Q. What is the difference between in-house site file and trial master file?
● Tushar Mhetre
Trial master file (TMF) is a file that contains all the essential documents relating to a clinical trial, before the trial commences, during trial conduct and after the completion of trial.
The clinical trial related essential documents should be filed in the files for easy retrieval of data/information and audit/inspection. Based on the location and contents, it can be divided into 3 files:
● In-house study file: The In-house study file consists of essential documents, which are central in nature, received from sponsor/regulatory authorities relatedness investigational product/approval/process, original contracts with sponsor and third party (if exists) e.g. DCGI approvals, GMP certificates, insurance, indemnification etc. This file is kept at CRO/sponsor office.

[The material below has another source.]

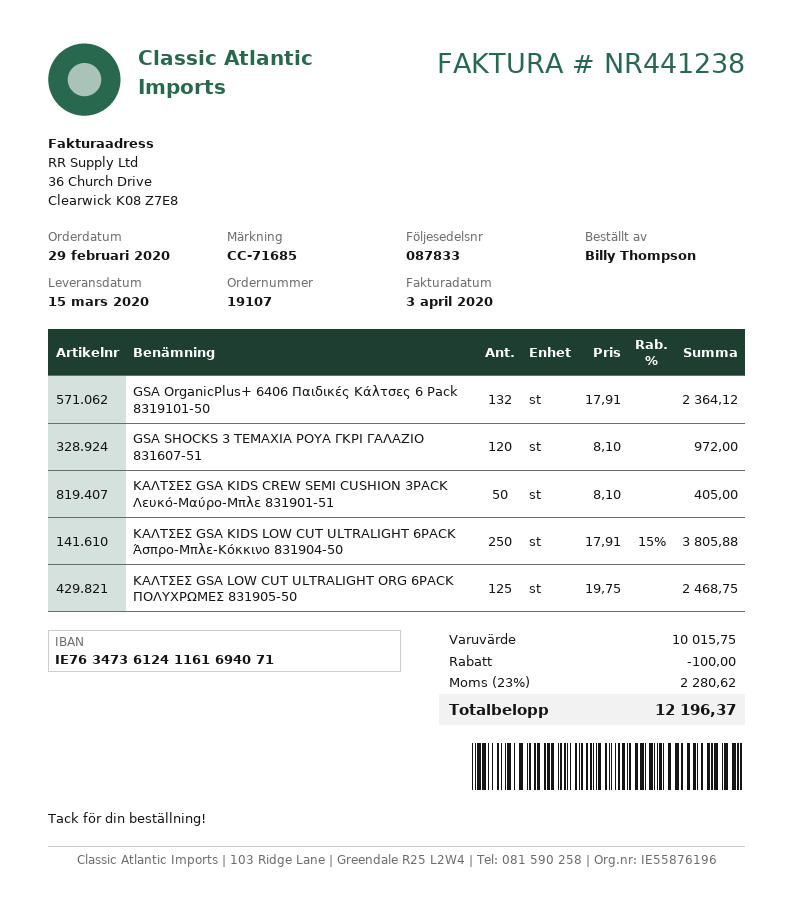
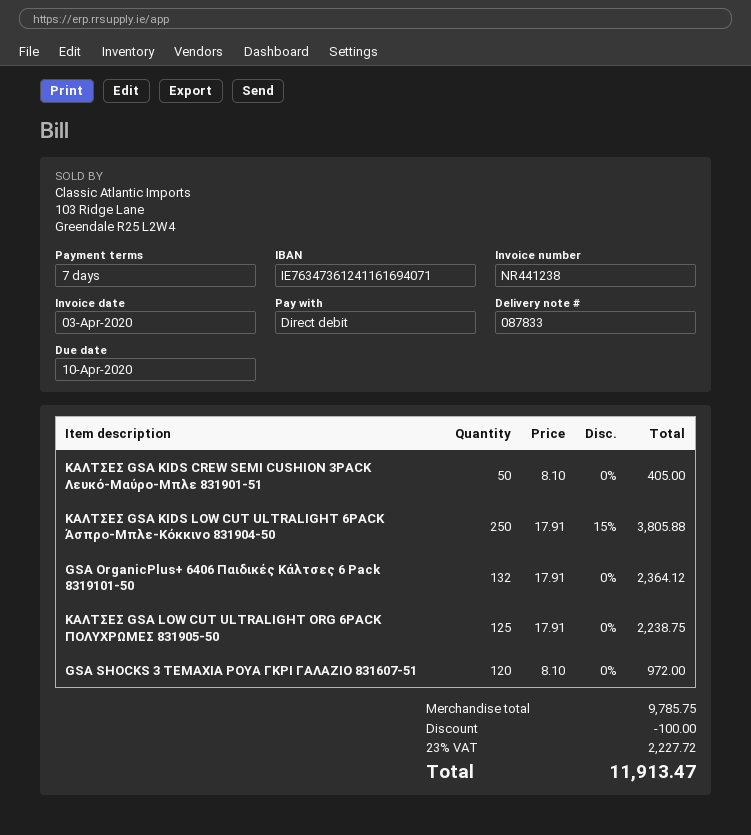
ΚΑΛΤΣΕΣ GSA LOW CUT ULTRALIGHT ORG 6PACK ΠΟΛΥΧΡΩΜΕΣ 831905-50: 125 x 19.75 = 2468.75 -> 125 x 17.91 = 2238.75
subtotal: 10015.75 -> 9785.75
tax: 23% = 2280.62 -> 23% = 2227.72
total: 12196.37 -> 11913.47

● Investigator site file (ISF): This file consists of essential documents related to that specific investigator site. This is kept at the investigator site.
● In-house site file: It consists of essential documents related to all the investigator sites. This is kept at the sponsor/CRO office. This file is essentially an in-house replica of the Investigator Site File maintained at the site.
Q. I plan to conduct a device trial in my clinic. This is an observational study with no invasive procedures. Do I need EC approval? If yes, how can I get EC approval for this study?
● Dr Shantanu Kumar
ICMR guidelines (2006) suggest the need for EC approval for the epidemiology studies. Hence it is desirable to obtain EC approval. You can approach Independent Ethics Committees in Mumbai, Ahmedabad, Delhi or Bangalore.
Q. I plan to import a medical device from USA. The US laws state that for a medical device (which has not yet received FDA 510 K approval) to be exported, the exporter should produce records demonstrating that the product does not conflict with the laws of the importing country. What are the laws in India for medical devices?
● Dr Shantanu Kumar
You will need approval from the DCGI office in New Delhi. Central Drugs Standard Control Organisation (CDSCO) website (www.cdsco.nic.in) mention the guidelines for import and manufacture of devices (Mar 2006).
Q. What is the exact condition of regulatory inspection in India?
● Prashant Srivastava
DCGI office has organized workshops to train the inspectors. DCGI office has not conducted any inspections in India. FDA has conducted inspections at 8 investigator sites.
Q. For one of our clinical trials, the patients are required to use digital diaries to enter their pain level. We need to import these diaries. In this scenario, do we need to get approval from DCGI?
● Lakshmanan
You need to submit the screen shots of the electronic diaries (including translations) to DCGI and EC for approval. For import of diaries - No DCGI approval is required - a custom clearance is fine (commercial shipment). An additional requirement for custom clearance of the diaries would be to provide a technical write up and product catalogue.
Q.What is the role of the chairperson EC? Who signs the EC approval letters chairperson or member secretary?
● Lalitha Sreevatsa
Role of chairperson:
● The chairperson presides over all the EC meetings.
● The chairperson is responsible for conducting all committee meetings and leads all the discussions pertinent to the review of research proposals.
● If the chairperson cannot attend a meeting, the chairperson will nominate a committee member as the acting chairperson. The acting chairperson will have all the powers of the chairperson for that meeting only.
● The chairperson is responsible for assessing the training needs of the EC members and ensuring that they are trained.
● Expedited review: Chairperson or designated member of the EC may do expedited review.
The EC approval letters are signed by the member secretary.